Required work
All records below must be reproduced exactly, although any pictures they contain are to be omitted.

Exercise materials
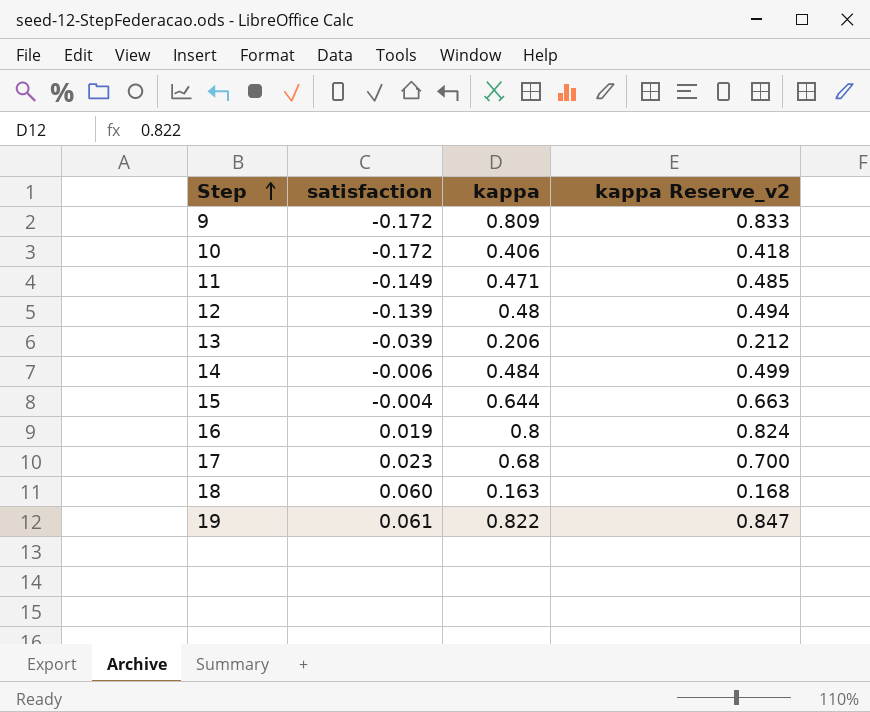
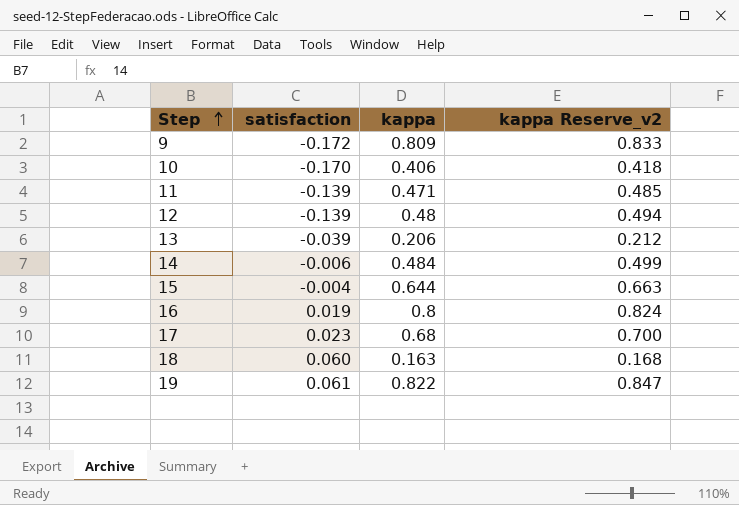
10 | satisfaction: -0.172 -> -0.170
11 | satisfaction: -0.149 -> -0.139

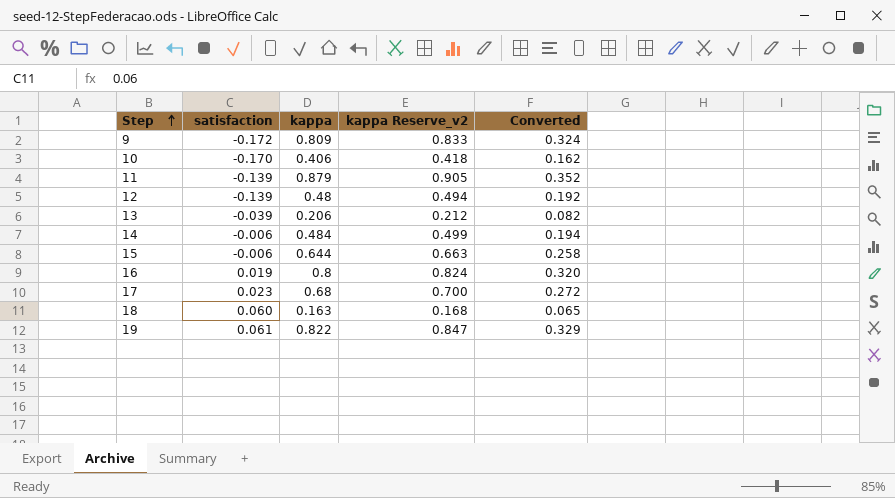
column Converted | formula: none -> [kappa] * 0.4
11 | kappa: 0.471 -> 0.879
11 | kappa Reserve_v2: 0.485 -> 0.905
15 | satisfaction: -0.004 -> -0.006

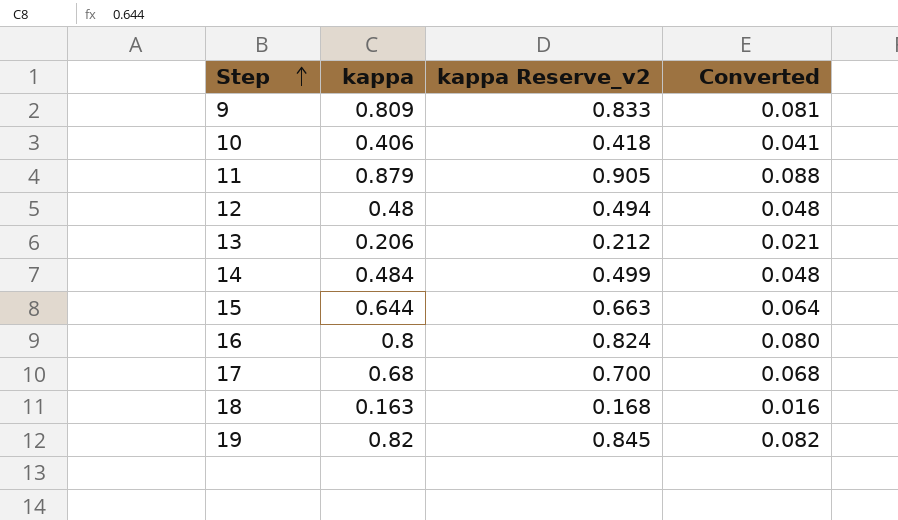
column satisfaction | position: 2 -> none
column Converted | formula: [kappa] * 0.4 -> [kappa] * 0.1
19 | kappa: 0.822 -> 0.82
19 | kappa Reserve_v2: 0.847 -> 0.845

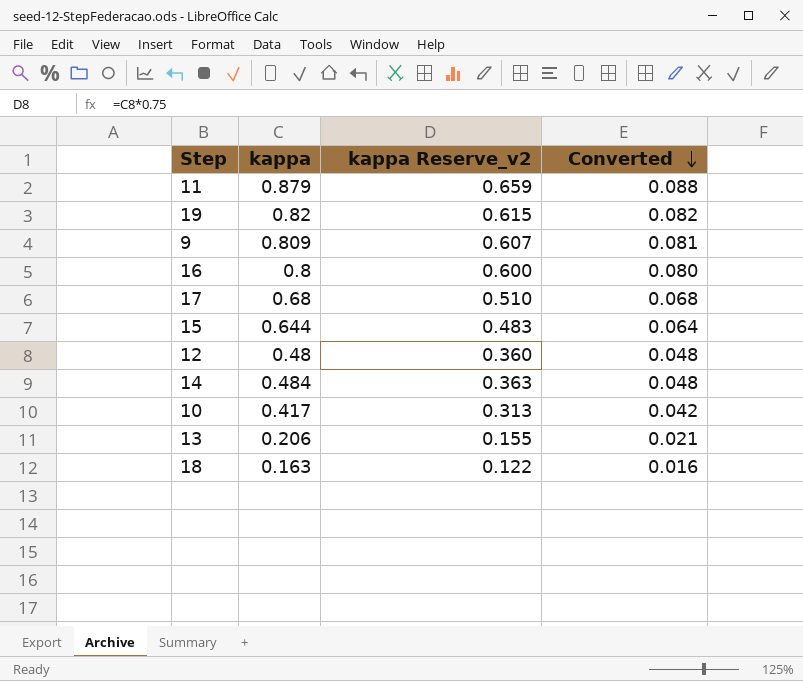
row order: Step ascending -> Converted descending
column kappa Reserve_v2 | formula: [kappa] * 1.03 -> [kappa] * 0.75
10 | kappa: 0.406 -> 0.417
10 | Converted: 0.041 -> 0.042

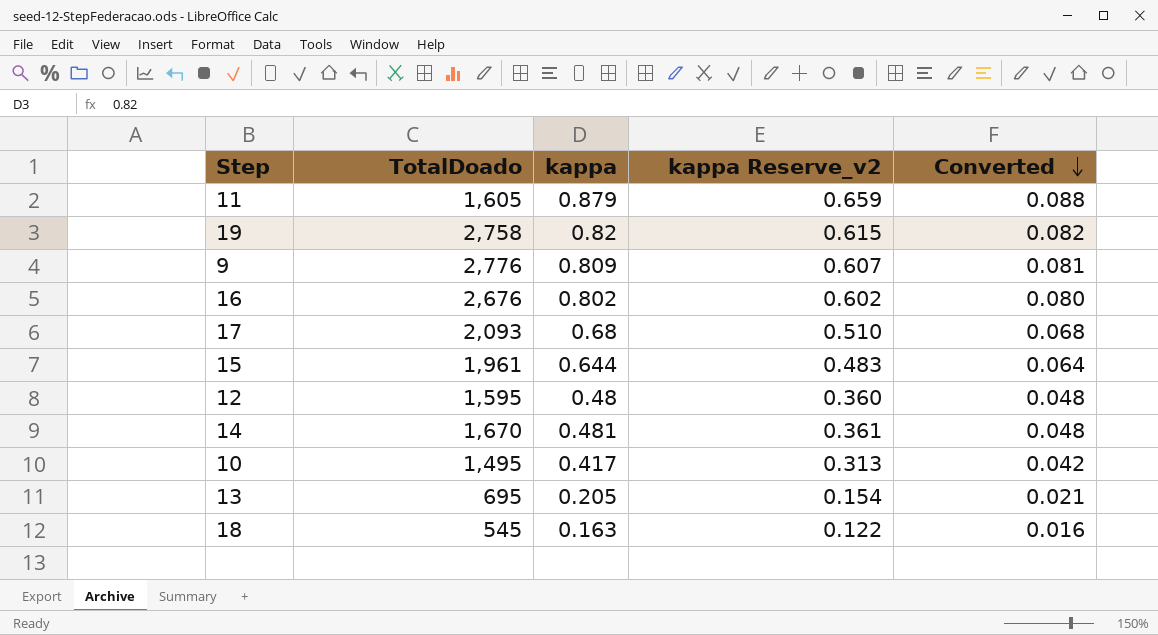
column TotalDoado | position: none -> 2
16 | kappa: 0.8 -> 0.802
16 | kappa Reserve_v2: 0.600 -> 0.602
14 | kappa: 0.484 -> 0.481
14 | kappa Reserve_v2: 0.363 -> 0.361
13 | kappa: 0.206 -> 0.205
13 | kappa Reserve_v2: 0.155 -> 0.154

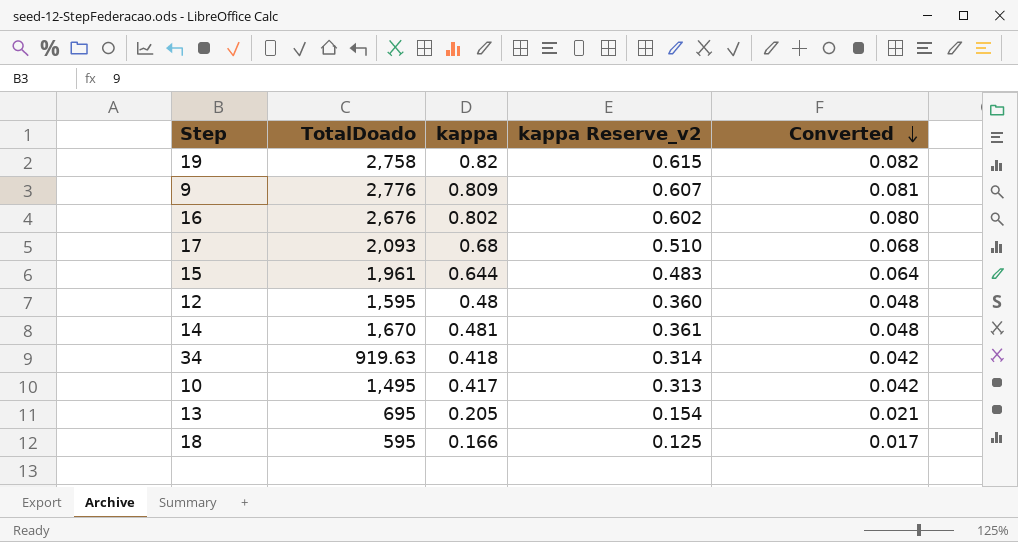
row 11: 1,605 | 0.879 | 0.659 | 0.088 -> none
row 34: none -> 919.63 | 0.418 | 0.314 | 0.042
18 | TotalDoado: 545 -> 595
18 | kappa: 0.163 -> 0.166
18 | kappa Reserve_v2: 0.122 -> 0.125
18 | Converted: 0.016 -> 0.017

Exercise answer
10 | satisfaction: -0.172 -> -0.170
11 | satisfaction: -0.149 -> -0.139

column Converted | formula: none -> [kappa] * 0.4
11 | kappa: 0.471 -> 0.879
11 | kappa Reserve_v2: 0.485 -> 0.905
15 | satisfaction: -0.004 -> -0.006

column satisfaction | position: 2 -> none
column Converted | formula: [kappa] * 0.4 -> [kappa] * 0.1
19 | kappa: 0.822 -> 0.82
19 | kappa Reserve_v2: 0.847 -> 0.845

row order: Step ascending -> Converted descending
column kappa Reserve_v2 | formula: [kappa] * 1.03 -> [kappa] * 0.75
10 | kappa: 0.406 -> 0.417
10 | Converted: 0.041 -> 0.042

column TotalDoado | position: none -> 2
16 | kappa: 0.8 -> 0.802
16 | kappa Reserve_v2: 0.600 -> 0.602
14 | kappa: 0.484 -> 0.481
14 | kappa Reserve_v2: 0.363 -> 0.361
13 | kappa: 0.206 -> 0.205
13 | kappa Reserve_v2: 0.155 -> 0.154

row 11: 1,605 | 0.879 | 0.659 | 0.088 -> none
row 34: none -> 919.63 | 0.418 | 0.314 | 0.042
18 | TotalDoado: 545 -> 595
18 | kappa: 0.163 -> 0.166
18 | kappa Reserve_v2: 0.122 -> 0.125
18 | Converted: 0.016 -> 0.017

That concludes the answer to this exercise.